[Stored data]
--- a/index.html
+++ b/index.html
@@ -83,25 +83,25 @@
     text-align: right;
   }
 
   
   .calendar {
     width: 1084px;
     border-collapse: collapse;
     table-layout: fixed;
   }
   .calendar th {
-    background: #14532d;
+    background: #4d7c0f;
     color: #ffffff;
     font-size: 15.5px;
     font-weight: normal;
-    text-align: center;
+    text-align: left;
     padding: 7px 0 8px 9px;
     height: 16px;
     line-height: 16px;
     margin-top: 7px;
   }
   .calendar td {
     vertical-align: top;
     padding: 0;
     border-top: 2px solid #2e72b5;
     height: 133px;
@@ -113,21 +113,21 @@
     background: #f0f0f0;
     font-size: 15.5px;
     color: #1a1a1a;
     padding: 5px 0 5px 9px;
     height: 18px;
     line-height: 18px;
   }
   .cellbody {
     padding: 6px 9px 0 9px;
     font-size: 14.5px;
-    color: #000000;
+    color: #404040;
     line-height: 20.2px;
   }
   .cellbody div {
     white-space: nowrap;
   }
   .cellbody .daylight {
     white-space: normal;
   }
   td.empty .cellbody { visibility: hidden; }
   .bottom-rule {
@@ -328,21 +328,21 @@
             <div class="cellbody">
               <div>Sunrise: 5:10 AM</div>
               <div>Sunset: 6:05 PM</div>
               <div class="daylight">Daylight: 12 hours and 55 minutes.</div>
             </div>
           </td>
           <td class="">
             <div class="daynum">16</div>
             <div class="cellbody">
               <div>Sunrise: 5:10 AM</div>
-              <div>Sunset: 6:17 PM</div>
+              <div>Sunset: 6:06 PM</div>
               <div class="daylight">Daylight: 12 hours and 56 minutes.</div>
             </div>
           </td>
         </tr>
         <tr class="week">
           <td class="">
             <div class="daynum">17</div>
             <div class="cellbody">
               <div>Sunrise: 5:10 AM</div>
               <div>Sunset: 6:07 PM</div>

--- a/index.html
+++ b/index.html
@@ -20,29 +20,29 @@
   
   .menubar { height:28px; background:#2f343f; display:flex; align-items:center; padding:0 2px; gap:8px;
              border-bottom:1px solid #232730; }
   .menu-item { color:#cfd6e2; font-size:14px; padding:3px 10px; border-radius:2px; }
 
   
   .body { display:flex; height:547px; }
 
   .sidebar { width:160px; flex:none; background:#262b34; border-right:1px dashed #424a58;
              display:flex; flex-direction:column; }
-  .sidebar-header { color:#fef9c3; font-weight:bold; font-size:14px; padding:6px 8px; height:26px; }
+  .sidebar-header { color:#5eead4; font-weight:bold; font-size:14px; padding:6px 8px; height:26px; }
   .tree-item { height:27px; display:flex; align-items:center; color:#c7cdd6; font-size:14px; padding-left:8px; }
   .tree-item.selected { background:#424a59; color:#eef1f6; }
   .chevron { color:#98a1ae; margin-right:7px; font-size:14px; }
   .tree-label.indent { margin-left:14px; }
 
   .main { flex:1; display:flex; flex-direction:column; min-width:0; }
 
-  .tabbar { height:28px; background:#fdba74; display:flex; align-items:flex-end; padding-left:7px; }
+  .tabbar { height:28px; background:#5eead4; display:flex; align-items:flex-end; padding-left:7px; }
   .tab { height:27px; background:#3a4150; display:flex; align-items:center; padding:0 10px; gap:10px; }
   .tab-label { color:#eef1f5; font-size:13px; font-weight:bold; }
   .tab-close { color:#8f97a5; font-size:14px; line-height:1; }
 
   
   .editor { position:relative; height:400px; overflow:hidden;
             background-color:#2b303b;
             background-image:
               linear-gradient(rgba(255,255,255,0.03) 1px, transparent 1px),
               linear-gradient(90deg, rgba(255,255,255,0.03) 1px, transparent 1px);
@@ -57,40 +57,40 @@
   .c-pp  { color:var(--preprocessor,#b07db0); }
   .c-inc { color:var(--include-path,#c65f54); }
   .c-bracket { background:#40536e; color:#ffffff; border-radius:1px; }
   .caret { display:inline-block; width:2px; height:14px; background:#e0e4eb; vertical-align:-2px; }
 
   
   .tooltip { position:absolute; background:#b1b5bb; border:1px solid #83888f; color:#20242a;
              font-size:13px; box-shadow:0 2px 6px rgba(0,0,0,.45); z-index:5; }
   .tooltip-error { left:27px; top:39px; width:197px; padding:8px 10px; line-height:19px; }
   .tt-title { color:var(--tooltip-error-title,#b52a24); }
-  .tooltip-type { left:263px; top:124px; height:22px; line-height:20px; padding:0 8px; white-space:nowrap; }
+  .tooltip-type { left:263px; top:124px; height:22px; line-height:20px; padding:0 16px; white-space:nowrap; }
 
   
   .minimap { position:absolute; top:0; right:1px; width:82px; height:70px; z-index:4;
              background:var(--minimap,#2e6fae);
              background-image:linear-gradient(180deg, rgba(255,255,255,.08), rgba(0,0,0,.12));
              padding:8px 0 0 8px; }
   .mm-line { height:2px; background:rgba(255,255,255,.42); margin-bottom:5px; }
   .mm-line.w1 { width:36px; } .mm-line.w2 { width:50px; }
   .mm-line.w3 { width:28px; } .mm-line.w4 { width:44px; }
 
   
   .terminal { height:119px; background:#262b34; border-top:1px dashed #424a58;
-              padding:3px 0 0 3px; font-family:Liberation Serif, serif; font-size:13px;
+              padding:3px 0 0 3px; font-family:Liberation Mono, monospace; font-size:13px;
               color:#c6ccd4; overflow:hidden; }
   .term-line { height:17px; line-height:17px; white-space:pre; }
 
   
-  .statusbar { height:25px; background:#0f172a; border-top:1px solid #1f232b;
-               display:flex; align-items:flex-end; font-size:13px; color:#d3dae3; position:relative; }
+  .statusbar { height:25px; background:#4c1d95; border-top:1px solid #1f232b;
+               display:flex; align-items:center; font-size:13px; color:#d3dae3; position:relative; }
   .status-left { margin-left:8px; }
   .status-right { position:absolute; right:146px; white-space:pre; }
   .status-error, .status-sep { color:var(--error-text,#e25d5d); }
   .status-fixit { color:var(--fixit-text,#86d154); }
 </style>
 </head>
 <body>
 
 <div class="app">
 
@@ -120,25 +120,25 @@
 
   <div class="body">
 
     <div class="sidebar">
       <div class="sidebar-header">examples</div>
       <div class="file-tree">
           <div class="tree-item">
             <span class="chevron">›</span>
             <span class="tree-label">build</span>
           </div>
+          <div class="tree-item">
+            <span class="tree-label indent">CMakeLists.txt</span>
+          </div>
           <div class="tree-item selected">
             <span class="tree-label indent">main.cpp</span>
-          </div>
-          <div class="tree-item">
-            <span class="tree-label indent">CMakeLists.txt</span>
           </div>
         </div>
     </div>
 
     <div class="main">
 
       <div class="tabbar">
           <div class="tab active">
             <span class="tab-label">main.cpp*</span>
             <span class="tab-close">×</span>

• [Exercise requirements] Please report how many lines of the entries above include "ffffff". Only the number is wanted.

• [Answer to this task] 2